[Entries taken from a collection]
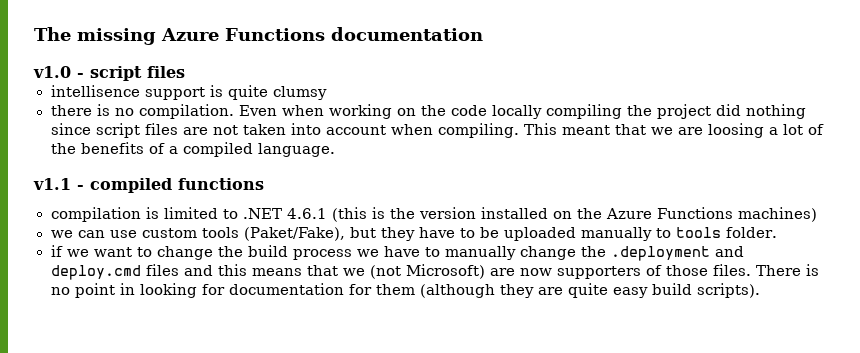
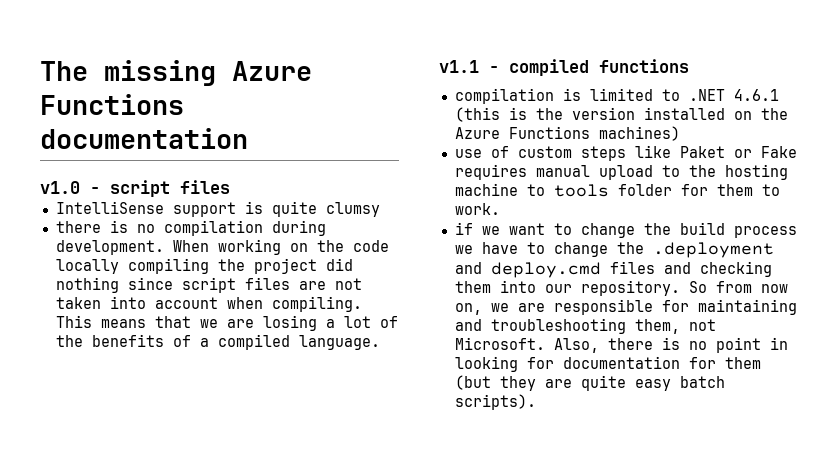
- intellisence support is quite clumsy
+ IntelliSense support is quite clumsy
- there is no compilation. Even when working on the code locally compiling the project did nothing since script files are not taken into account when compiling.
+ there is no compilation during development. When working on the code locally compiling the project did nothing since script files are not taken into account when compiling.
- This meant that we are loosing a lot of the benefits of a compiled language.
+ This means that we are losing a lot of the benefits of a compiled language.
- we can use custom tools (Paket/Fake), but they have to be uploaded manually to tools folder.
+ use of custom steps like Paket or Fake requires manual upload to the hosting machine to tools folder for them to work.
- if we want to change the build process we have to manually change the .deployment and deploy.cmd files and this means that we (not Microsoft) are now supporters of those files. There is no point in looking for documentation for them (although they are quite easy build scripts).
+ if we want to change the build process we have to change the .deployment and deploy.cmd files and checking them into our repository. So from now on, we are responsible for maintaining and troubleshooting them, not Microsoft. Also, there is no point in looking for documentation for them (but they are quite easy batch scripts).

◆ **Task description**:
Starting with the line that holds "IntelliSense support is quite clumsy" and ending with the line that holds "them to work.", retype every line in the data above exactly, and nothing else.

◆ **Written response**:
+ IntelliSense support is quite clumsy
- there is no compilation. Even when working on the code locally compiling the project did nothing since script files are not taken into account when compiling.
+ there is no compilation during development. When working on the code locally compiling the project did nothing since script files are not taken into account when compiling.
- This meant that we are loosing a lot of the benefits of a compiled language.
+ This means that we are losing a lot of the benefits of a compiled language.
- we can use custom tools (Paket/Fake), but they have to be uploaded manually to tools folder.
+ use of custom steps like Paket or Fake requires manual upload to the hosting machine to tools folder for them to work.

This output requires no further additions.